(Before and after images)
##########

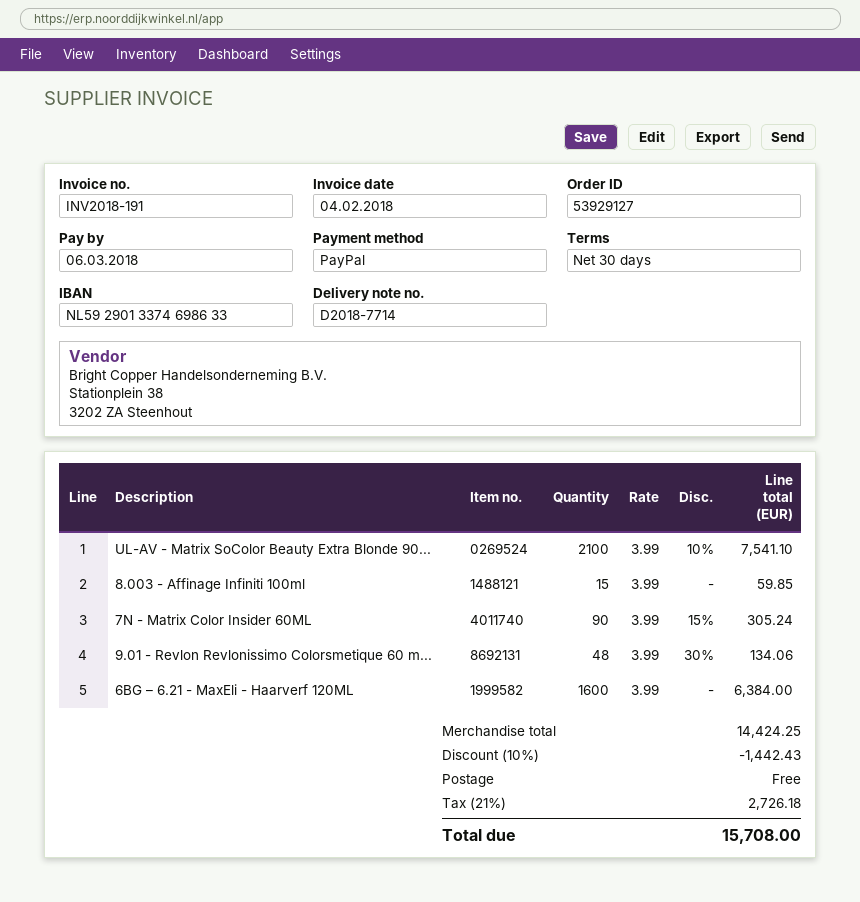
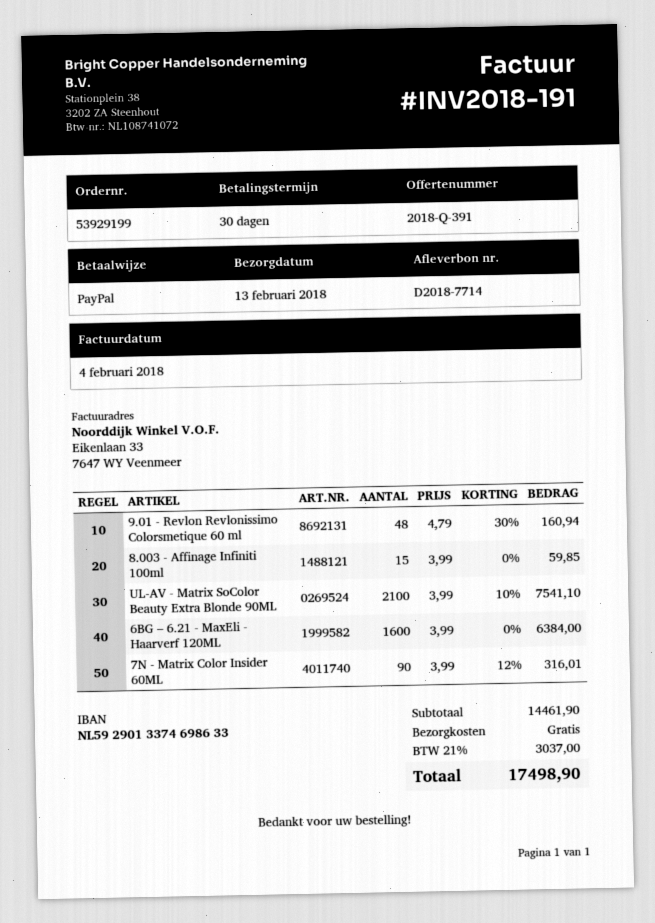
order number: 53929127 -> 53929199
7N - Matrix Color Insider 60ML: 90 x 3.99 - 15% = 305.24 -> 90 x 3.99 - 12% = 316.01
9.01 - Revlon Revlonissimo Colorsmetique 60 m...: 48 x 3.99 - 30% = 134.06 -> 48 x 4.79 - 30% = 160.94
subtotal: 14424.25 -> 14461.90
discount: 10% = 1442.43 -> none
tax: 21% = 2726.18 -> 21% = 3037.00
total: 15708.00 -> 17498.90

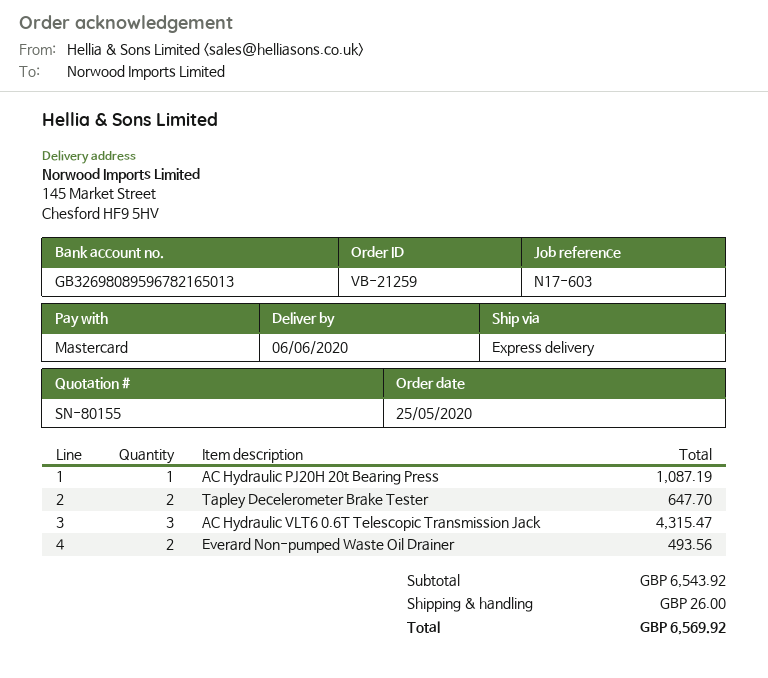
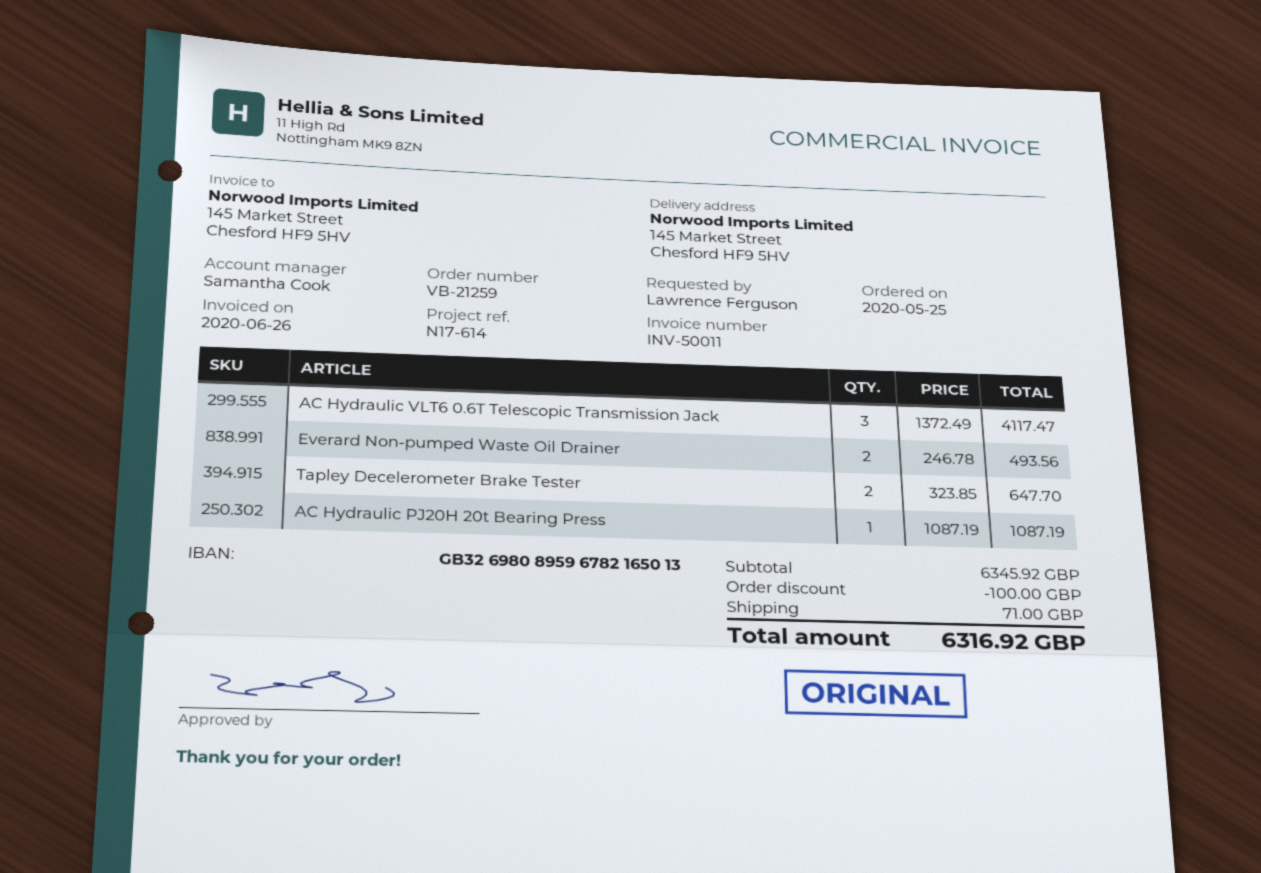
reference: N17-603 -> N17-614
AC Hydraulic VLT6 0.6T Telescopic Transmission Jack: 3 for 4315.47 -> 3 for 4117.47
subtotal: 6543.92 -> 6345.92
discount: none -> 100.00
shipping: 26.00 -> 71.00
total: 6569.92 -> 6316.92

##########

**What you have to do:**
Throughout the data above, copy all lines where the word "subtotal" is found.

**Result:**
subtotal: 14424.25 -> 14461.90
subtotal: 6543.92 -> 6345.92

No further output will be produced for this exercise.